Meditations on Writing

Wednesday, April 11, 2007

Getting back to writing

After a period in which my writing space was a site of unwieldy anxiety, I am back to writing. What helped you ask? I must give credit to my source: Robert Boice's Advice to New Faculty Members.

Boice's book deals with both teaching and writing in order to solve the problem of one's first few years of academic employment...that is, how to find time to prepare lectures and, concurrently, how to carve out time for writing in the precious few moments left. It turns out that it is also an excellent resource for graduate students.

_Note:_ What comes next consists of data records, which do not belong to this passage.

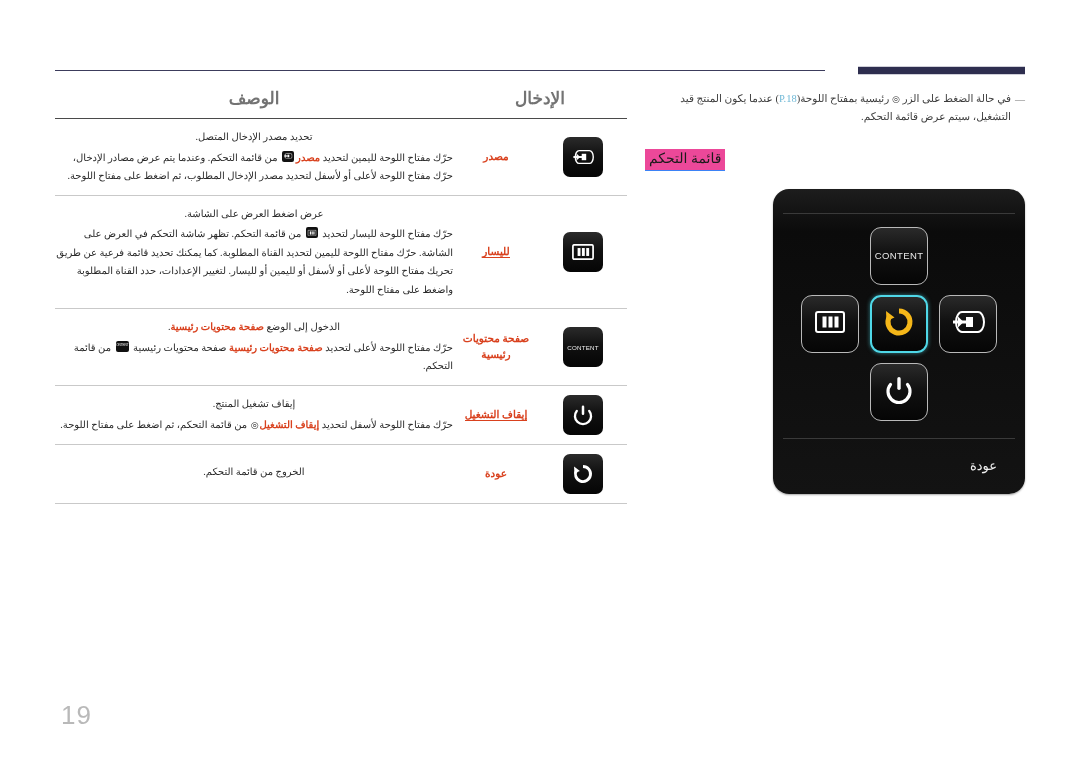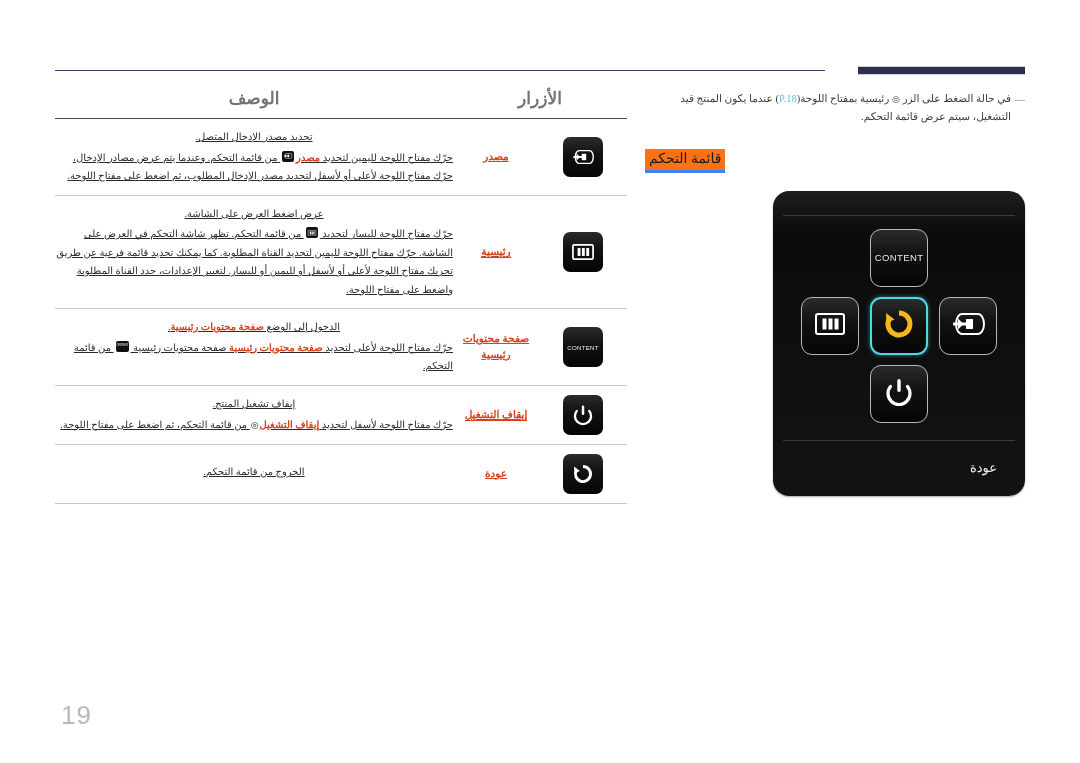"الأزرار" th { text: الأزرار -> الإدخال }
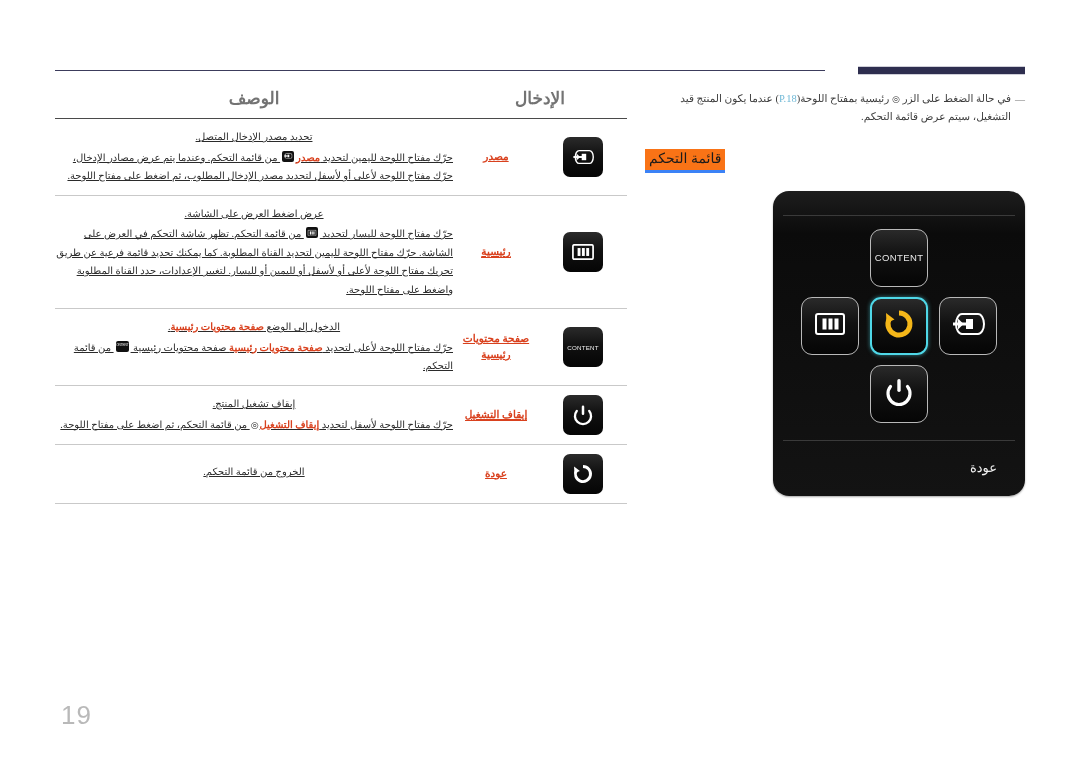"تحديد مصدر الإدخال المتصل." table.spec td { text-decoration: underline -> none }
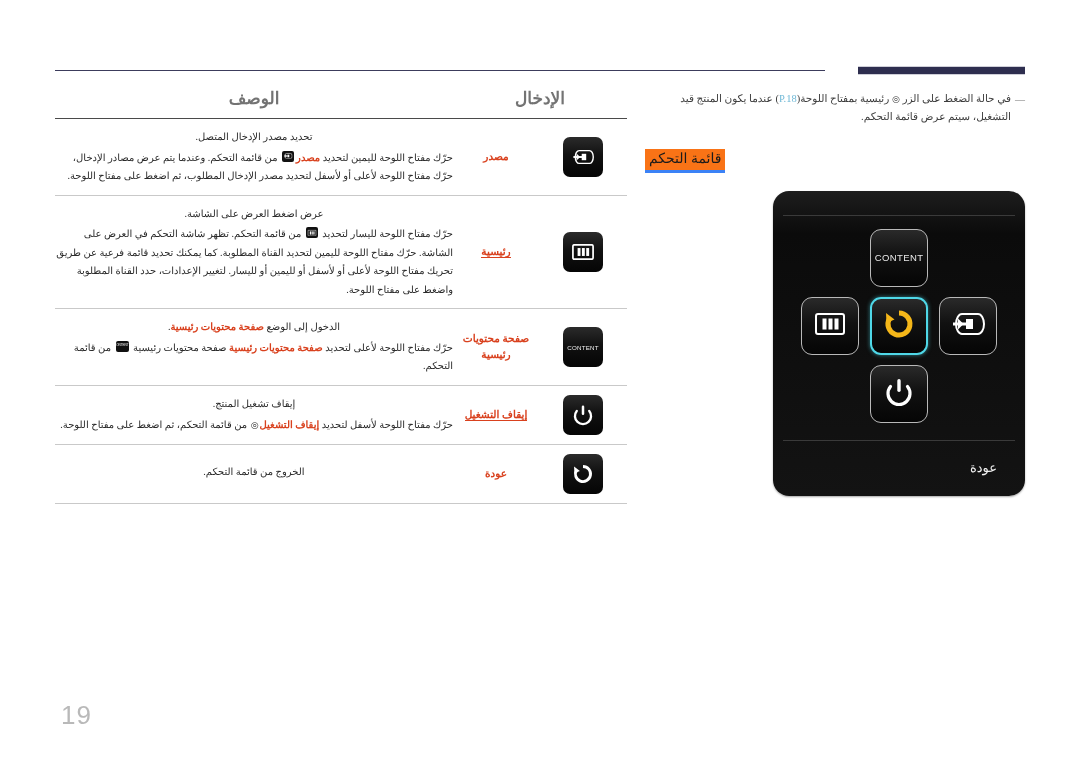"قائمة التحكم" .section-title span { background: #f97316 -> #ec4899; border-bottom: 3px solid #3b82f6 -> 1px solid #3b82f6 }
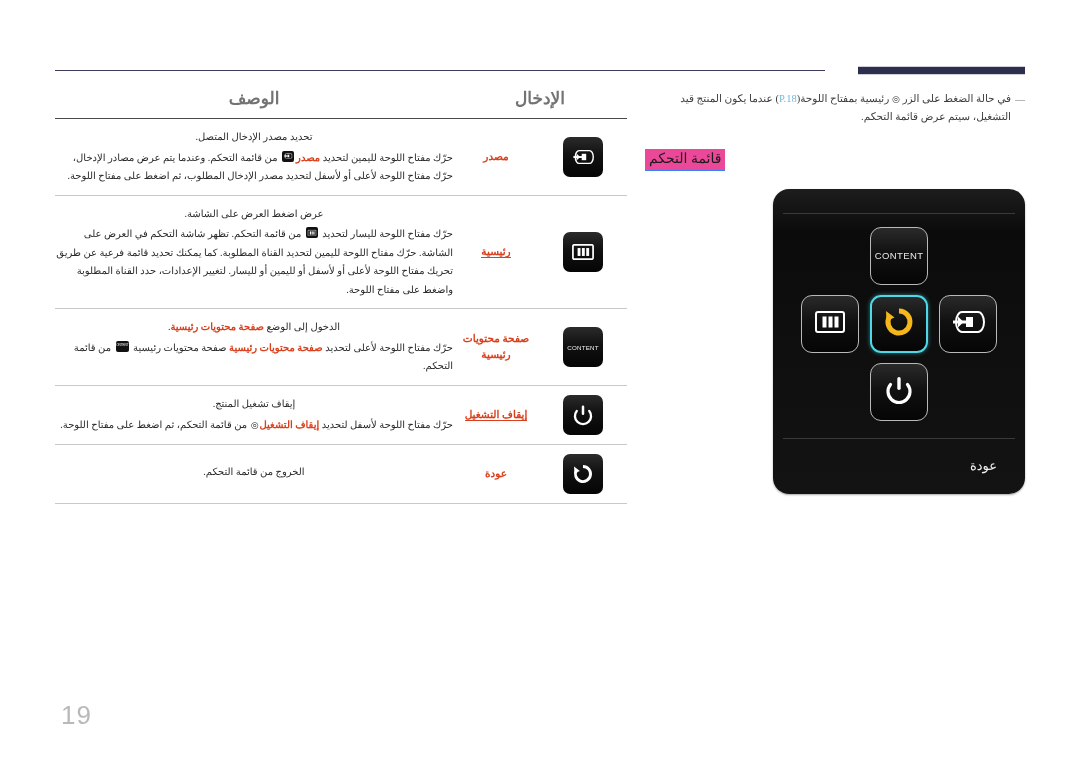"رئيسية" span.u { text: رئيسية -> لليسار }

I have never been one to suffer from procrastination. But in the wake of a vexed relationship with a faculty member (what a recent PhD friend calls an "obstructionist"), I became infected with acute writer's block. After experiencing many stages of grief, I was ready to do something about it. Robert Boice seemed to pinpoint the exact place to begin my writing therapy. He encourages his readers simply to sit at one's writing desk for ten minutes a day; no work needs to be done, but, instead, one meditates on making peace with one's writing space. (Yes, I needed to begin with this stage.) It works, though.

In reading books about writing or creativity blocks, I have noticed a consistent tone of religiosity. In other words, many of these kinds of resources ask the reader to appeal to the "Source," or God, and so on. Boice doesn't speak in this language, per se, but he urges a sense of meditation, especially in the early stages. For me, as a Buddhist, this was a great opportunity! (I am also quite fond of Natalie Goldberg's Writing Down the Bones which weaves together Zen Buddhism and writing.)

Thus, for about a week, with a word document up on the screen, I sat cross-legged in front of my computer and attempted to clear my mind. As one does in meditation, I tried to release thoughts, especially the tormenting, anxious thoughts. Within a few days, I looked forward to my writing space; it was a place of calm. Boice then suggested writing -- writing without censorship. This is what Julia Cameron, author of The Artist's Way, calls "Morning Pages," and what others call "free-writing." I am still in this stage, struggling to make it a daily habit.